Saturday, September 26, 2009

A Day No Parent Wants to Have. Ever.

I had to call 911 this morning. For my sweet, sweet Isabella.

It's not a call I ever wanted to make. And for one of my girls. Especially not for one of my daughters.

She fell off the bathroom counter this morning. Where she knows it's a no-no, yet I accidentally left the door open to the bathroom. I am the cause for this. Me. It kills me just realizing that.

When she fell she fell backwards. Her head hit our tile floor. I've always hated tile. It's hard.
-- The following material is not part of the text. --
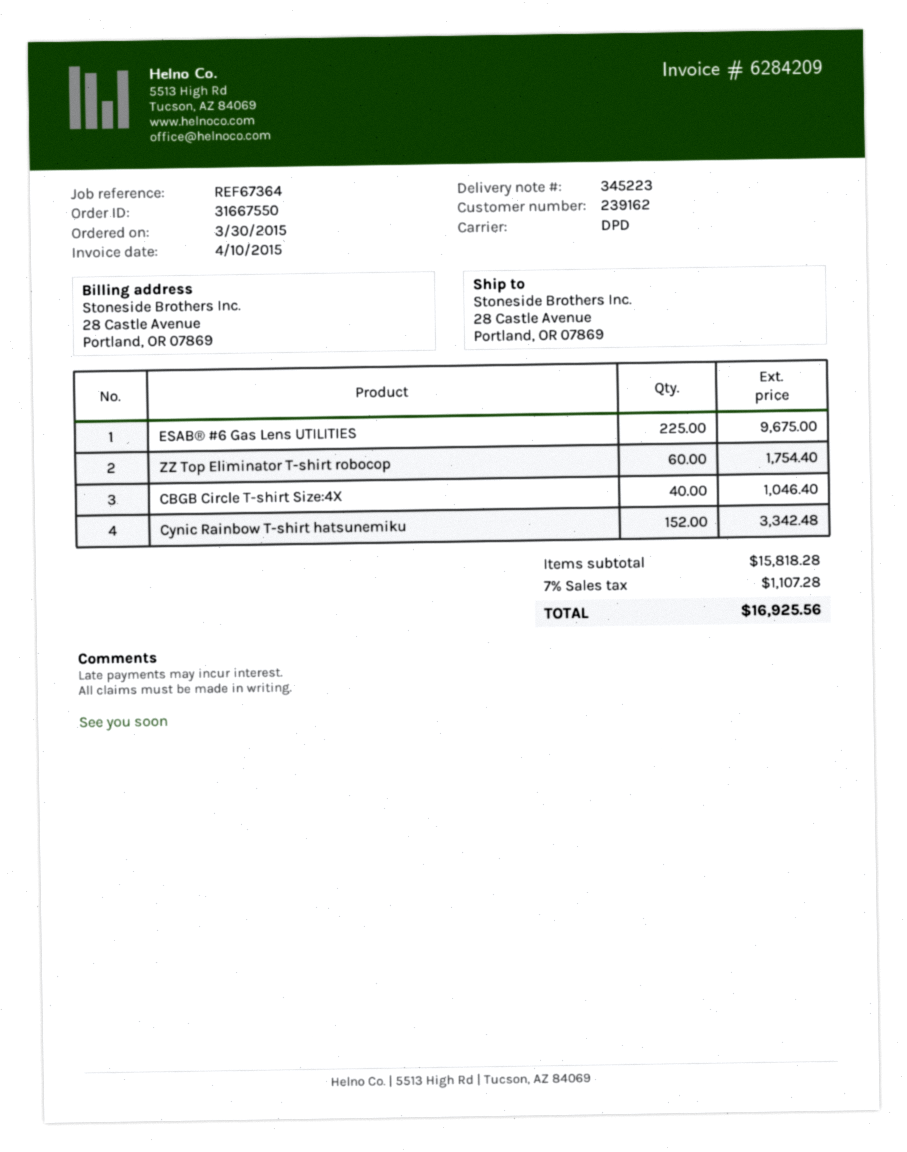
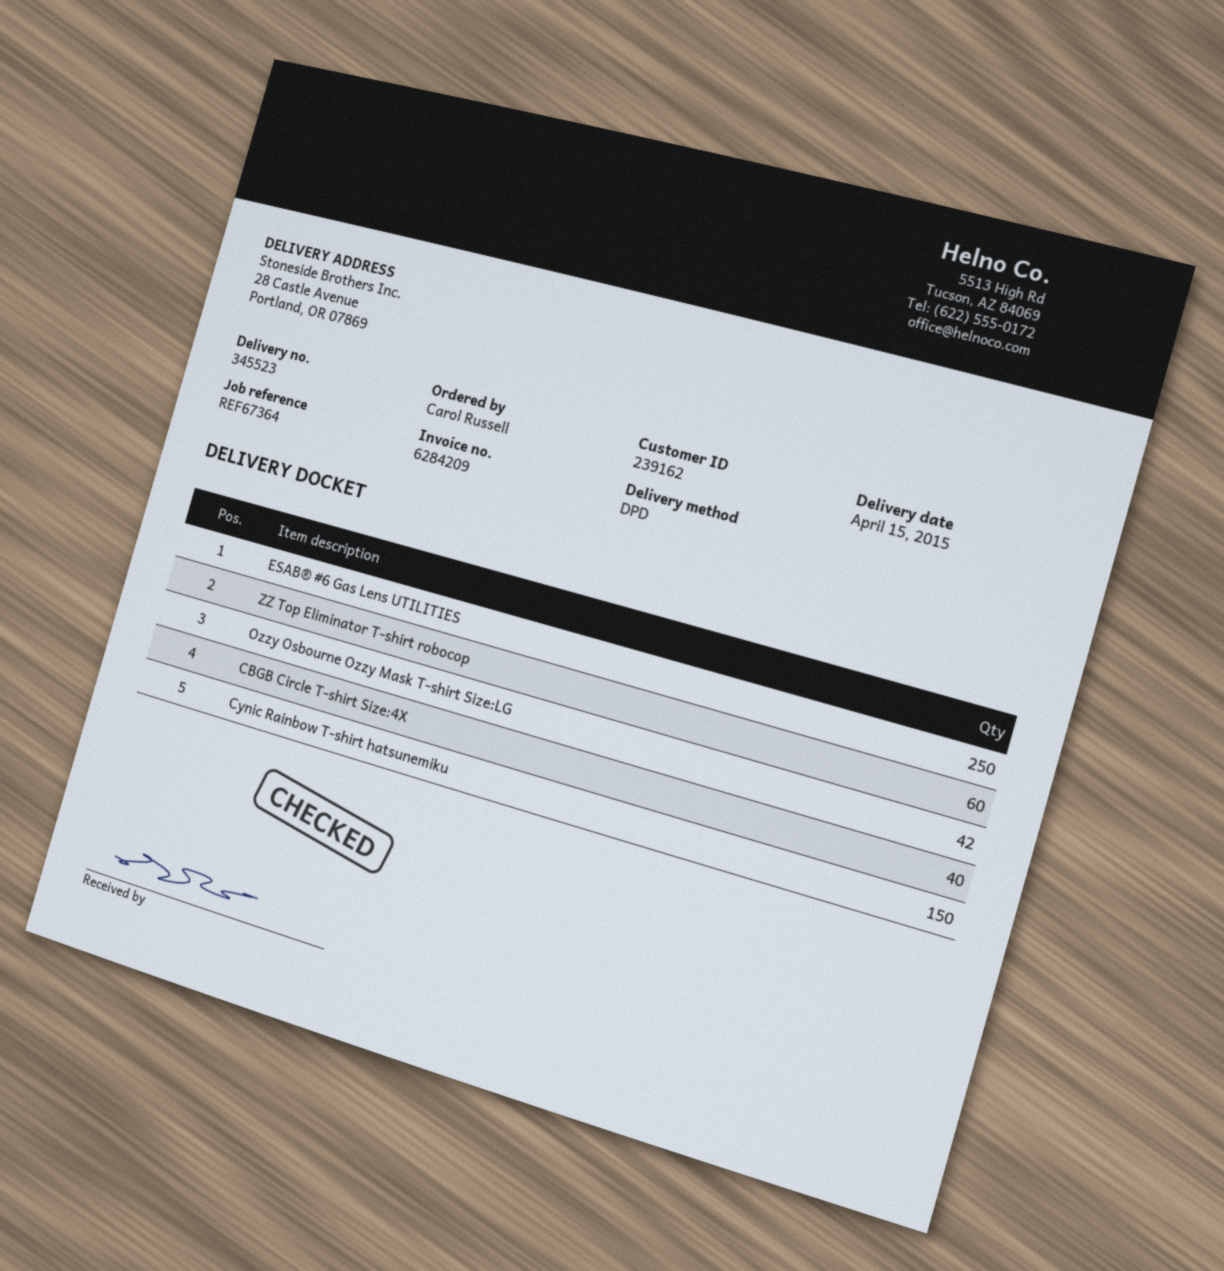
delivery note number: 345223 -> 345523
ESAB® #6 Gas Lens UTILITIES: 225 -> 250
Cynic Rainbow T-shirt hatsunemiku: 152 -> 150
Ozzy Osbourne Ozzy Mask T-shirt Size:LG: none -> 42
Unforgiving. Dangerous when wet, dangerous when you fall down. And to fall and hit your head? I get sick replaying this in my head.

She was laying there. On the floor. In shock. I ran over to her. Trying to get her to talk to me. I scoop her up in my arms.

"Bella!! Bella, talk to Mommy. Bella!!!! Come on, Bella, please look at Mommy!!" I was frantic.

She closed her eyes.

Started having a seizure.

I was screaming for Leo. Screaming for my baby to please, please wake up.

Leo grabs her.

Checks to see if she's breathing.

She is not.

My baby. My baby that I brought into this world. My baby that I had giggled with, talked to and snuggled with just a mere few hours before WAS NOT BREATHING.

Leo placed her on our bed. Gave her a rescue breath.

I'm dizzy, running for my phone.

Calling 911.

Scared.

Hating myself.

Shaking.

Praying.

Asking God please, please don't take my girl.

Her Dora party is next weekend. She'll only be {2}.

Please, she has her whole life ahead. Please.

Take me if you need someone. Do not take my girl. My #1.

I'm not done living life with my girl yet.

She coughs.

Leo's breath worked.

Ambulance arrives.

She's scared, crying.

One of her feet is curled, turned a funny way. Not normal.

Ambulance ride.

Long.

Scary.

Asking my friends pray.

Had called my mom.

Pray.

Please. Lift your prayers up to God. Our God.

Please.

She starts acting calmer.

Scared. But more like my girl.

CT scans.

Body checks.

Scan results are back.

Everything is okay.

Okay. My baby is okay.

Breathing.

Concussion.

But she is alive.

Hug your babies tight tonite.

And when you think that nothing could happen to you?

Your family?

Remember this post. Please.

Life is a gift.

Don't assume things will be okay forever.

Because I did.

I never thought this could.

Would.

Ever.

Happen.

36 comments:

Chance said...

My heart fell as tears ran down my face reading this post! I was just holding my breathe and praying!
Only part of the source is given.